Muito contrariamente, os educadores explicam que, “especialmente na infância, a convivência com a família e amigos dá segurança aos pequenos. Escolas nas comunidades são muito mais sensíveis às necessidades, interesses, culturas e projetos dos estudantes daquele local, e podem viabilizar uma pedagogia muito mais significativa. Conhecendo essa realidade, o Estatuto da Criança e do Adolescente (lei federal nº 8.069/90) define no inciso V do art. 53, que a eles seja assegurado o acesso à escola pública e gratuita próxima de sua residência. Na mesma direção, o Plano Nacional de Educação estabelece a limitação da nucleação de escolas e o deslocamento de crianças de educação infantil e estimula a oferta de ensino fundamental, em especial nos anos iniciais, nas próprias comunidades do campo, indígenas e quilombolas”. 
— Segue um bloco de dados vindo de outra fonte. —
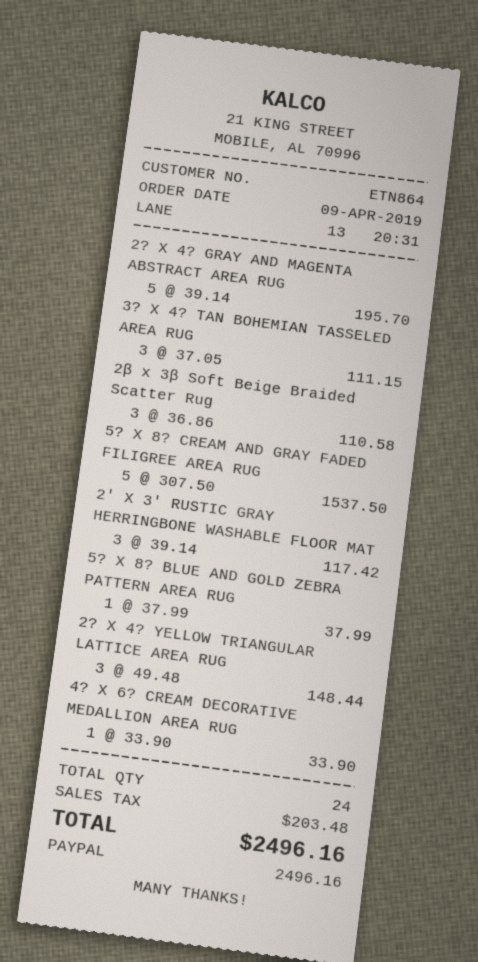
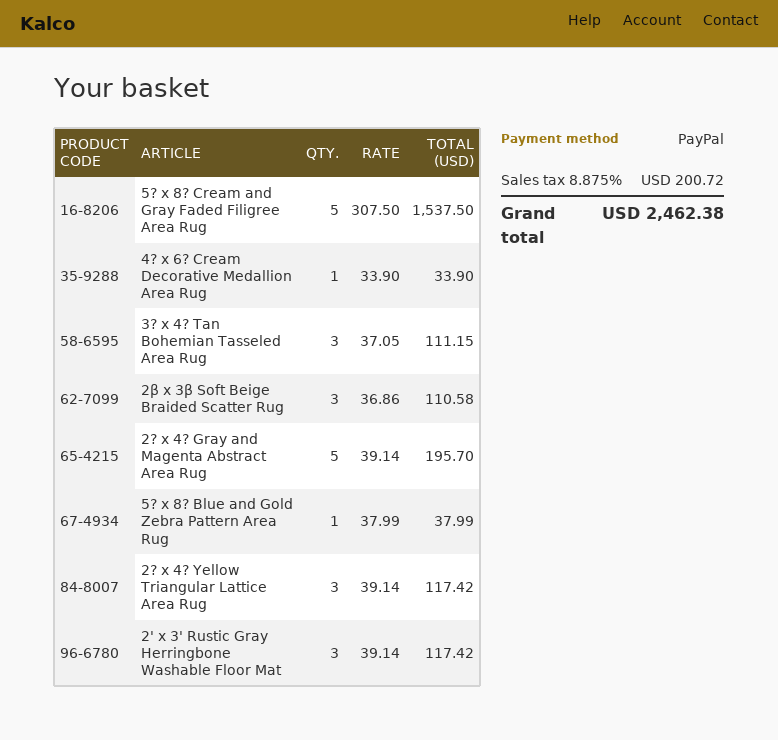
2? X 4? YELLOW TRIANGULAR LATTICE AREA RUG: 3 x 49.48 = 148.44 -> 3 x 39.14 = 117.42
tax: 203.48 -> 200.72
total: 2496.16 -> 2462.38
“A escola do campo assume um importante papel de fomento da vida cidadã por ser, muitas vezes, o único equipamento público que agrega pessoas em torno de questões comuns em prol do desenvolvimento da comunidade”, ressaltam os especialistas.

Entre as orientações de mobilização, está a realização de reuniões amplas com diversos setores da comunidade – escola, igrejas, associações – a busca de diálogo com o Poder Público, o acionamento do Ministério Público. Unidos e respaldados pela lei e pelo bom senso, muitas lutas foram vitoriosas ao longo desses anos. 

A gestão do governador Renato Casagrande (PSB) reativou um diálogo com o Comeces, no primeiro ano da atual gestão, o que animou os conselheiros e educadores. Que esse aceno se transforme em alimento para fortalecer a luta de Governador Lindenberg e outras localidades do Estado.